His love for us is as high as the heavens are above the earth.

His forgiveness is as wide as the east is from the west.
His compassion for us is like a loving father’s for his kids.
He remembers we’re only human.
Because of Jesus, he knows what it’s like to be human.
His love is with us from “everlasting to everlasting.”
His goodness is with our children and grandchildren.
His throne is in heaven.
His kingdom rules over all.
The kicker?
These perks are for those who keep his covenant and obey him, code for believe in Jesus and do what God says, 18.

I’m stuffed full, God. I can’t take in another wonderful thing. I feel like I just had dinner at Rodizio Grill. So. Much. Meat. This is more than I can hold. Believing just one of these benefits “for real, for real” is about all I can handle today.
The one that stands out for me right now is that you don’t do paybacks. The exact wording in my Bible is you don’t “repay us according to our iniquities,” 10.
I’m thinking it means you don’t make me suffer the consequences of every poor decision, mistake, and deliberate sin. Your MO is grace. There are plenty of times when consequences come, and they teach me, but you’re not looking to have an exact one-to-one ratio with me of mess-ups and gotcha-backs.

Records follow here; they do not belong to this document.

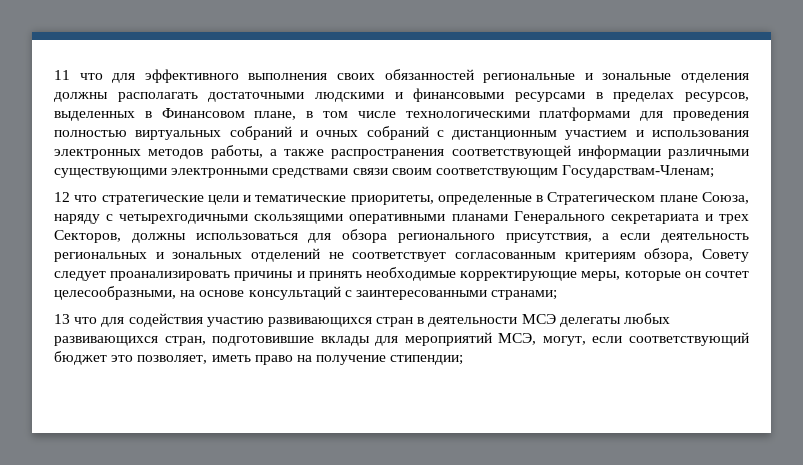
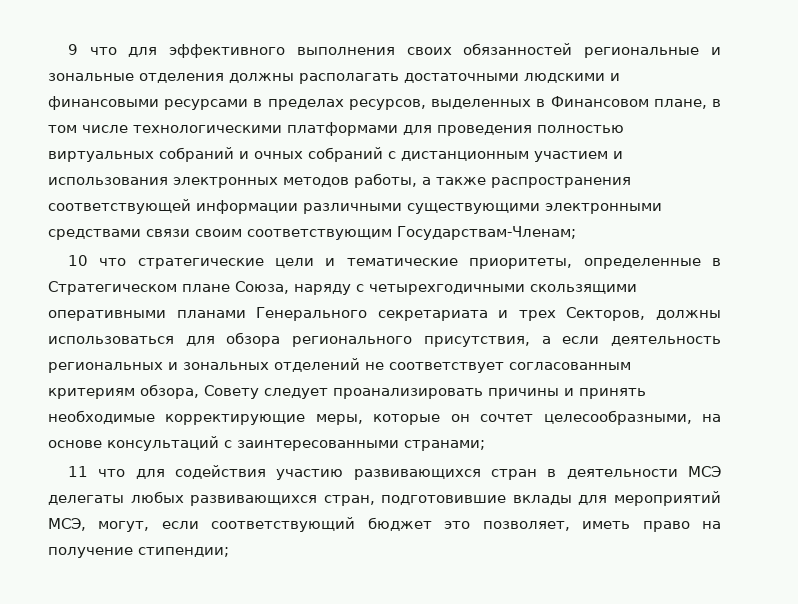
- 11 что для эффективного выполнения своих обязанностей региональные и зональные отделения должны располагать достаточными людскими и финансовыми ресурсами в пределах ресурсов, выделенных в Финансовом плане, в том числе технологическими платформами для проведения полностью виртуальных собраний и очных собраний с дистанционным участием и использования электронных методов работы, а также распространения соответствующей информации различными существующими электронными средствами связи своим соответствующим Государствам-Членам;
+ 9 что для эффективного выполнения своих обязанностей региональные и зональные отделения должны располагать достаточными людскими и финансовыми ресурсами в пределах ресурсов, выделенных в Финансовом плане, в том числе технологическими платформами для проведения полностью виртуальных собраний и очных собраний с дистанционным участием и использования электронных методов работы, а также распространения соответствующей информации различными существующими электронными средствами связи своим соответствующим Государствам-Членам;
- 12 что стратегические цели и тематические приоритеты, определенные в Стратегическом плане Союза, наряду с четырехгодичными скользящими оперативными планами Генерального секретариата и трех Секторов, должны использоваться для обзора регионального присутствия, а если деятельность региональных и зональных отделений не соответствует согласованным критериям обзора, Совету следует проанализировать причины и принять необходимые корректирующие меры, которые он сочтет целесообразными, на основе консультаций с заинтересованными странами;
+ 10 что стратегические цели и тематические приоритеты, определенные в Стратегическом плане Союза, наряду с четырехгодичными скользящими оперативными планами Генерального секретариата и трех Секторов, должны использоваться для обзора регионального присутствия, а если деятельность региональных и зональных отделений не соответствует согласованным критериям обзора, Совету следует проанализировать причины и принять необходимые корректирующие меры, которые он сочтет целесообразными, на основе консультаций с заинтересованными странами;
- 13 что для содействия участию развивающихся стран в деятельности МСЭ делегаты любых развивающихся стран, подготовившие вклады для мероприятий МСЭ, могут, если соответствующий бюджет это позволяет, иметь право на получение стипендии;
+ 11 что для содействия участию развивающихся стран в деятельности МСЭ делегаты любых развивающихся стран, подготовившие вклады для мероприятий МСЭ, могут, если соответствующий бюджет это позволяет, иметь право на получение стипендии;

You know my heart. You see my humanity. You accept my half-hearted performance and my weak praise. You forgive my forgetting. You cover me with kindness. You’re easy to please. You’re not looking to zap me when I go the wrong way. I’m surprised again by your goodness, and I remember it’s because of Jesus who already paid my way. Yay!
“Praise the Lord, O my soul, and all my inmost being, praise his holy name.”
My take away today is praise–praise for the Rescuer (Lamentations), praise for the resort (Hebrews), praise for the perks (Psalms). You’ve done it all, God. You’ve cooked up this fabulous plan to treat us to life beyond our wildest dreams. The God who thought up beaches and sunshine, bugs and birds, water and air and land and sky, surely can be trusted to include all the essentials and all of the indulgences.
You announced your plan with angels. You sent your Son to secure it. And you confirmed it by your apostles and prophets and poets who wrote and spoke their experience of it. And as if that weren’t enough, your Holy Spirit moves in and helps us tap into all the goodness you have for us now, until that day comes.
I mean, what haven’t you thought of?
I wonder if the reason folks don’t flock to you faster is because they’ve got the idea (from the enemy and his minions) that life with you isn’t glorious, that you don’t get it about getting the most out of life and grabbing the gusto?
For goodness sake, you invented gusto…and the joy that goes with it.